* [Work required]: Could you retype exactly the lines running from the line with "filters: TAI, Area" to the end of the data, both included, and nothing else?

* [Recorded data]:
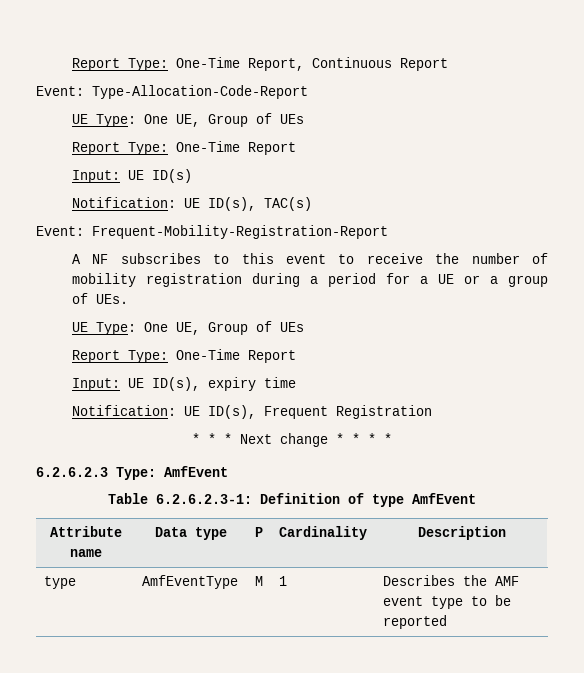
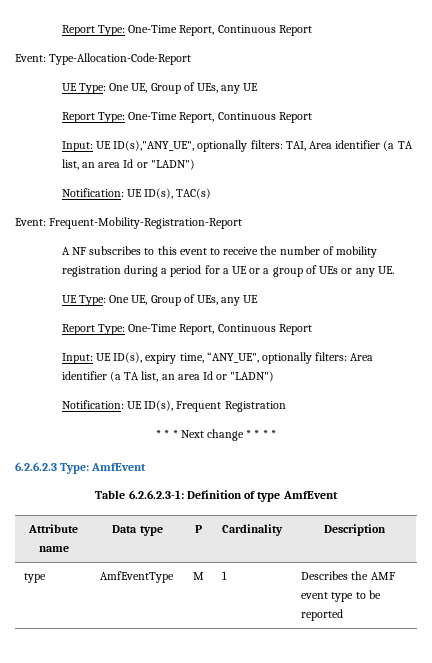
  Event: Type-Allocation-Code-Report
- UE Type: One UE, Group of UEs
- Report Type: One-Time Report
- Input: UE ID(s)
+ UE Type: One UE, Group of UEs, any UE
+ Report Type: One-Time Report, Continuous Report
+ Input: UE ID(s),"ANY_UE", optionally filters: TAI, Area identifier (a TA list, an area Id or "LADN")
- A NF subscribes to this event to receive the number of mobility registration during a period for a UE or a group of UEs.
- UE Type: One UE, Group of UEs
- Report Type: One-Time Report
+ A NF subscribes to this event to receive the number of mobility registration during a period for a UE or a group of UEs or any UE.
+ UE Type: One UE, Group of UEs, any UE
+ Report Type: One-Time Report, Continuous Report
- Input: UE ID(s), expiry time
+ Input: UE ID(s), expiry time, “ANY_UE", optionally filters: Area identifier (a TA list, an area Id or "LADN")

* [Written solution]:
+ Input: UE ID(s),"ANY_UE", optionally filters: TAI, Area identifier (a TA list, an area Id or "LADN")
- A NF subscribes to this event to receive the number of mobility registration during a period for a UE or a group of UEs.
- UE Type: One UE, Group of UEs
- Report Type: One-Time Report
+ A NF subscribes to this event to receive the number of mobility registration during a period for a UE or a group of UEs or any UE.
+ UE Type: One UE, Group of UEs, any UE
+ Report Type: One-Time Report, Continuous Report
- Input: UE ID(s), expiry time
+ Input: UE ID(s), expiry time, “ANY_UE", optionally filters: Area identifier (a TA list, an area Id or "LADN")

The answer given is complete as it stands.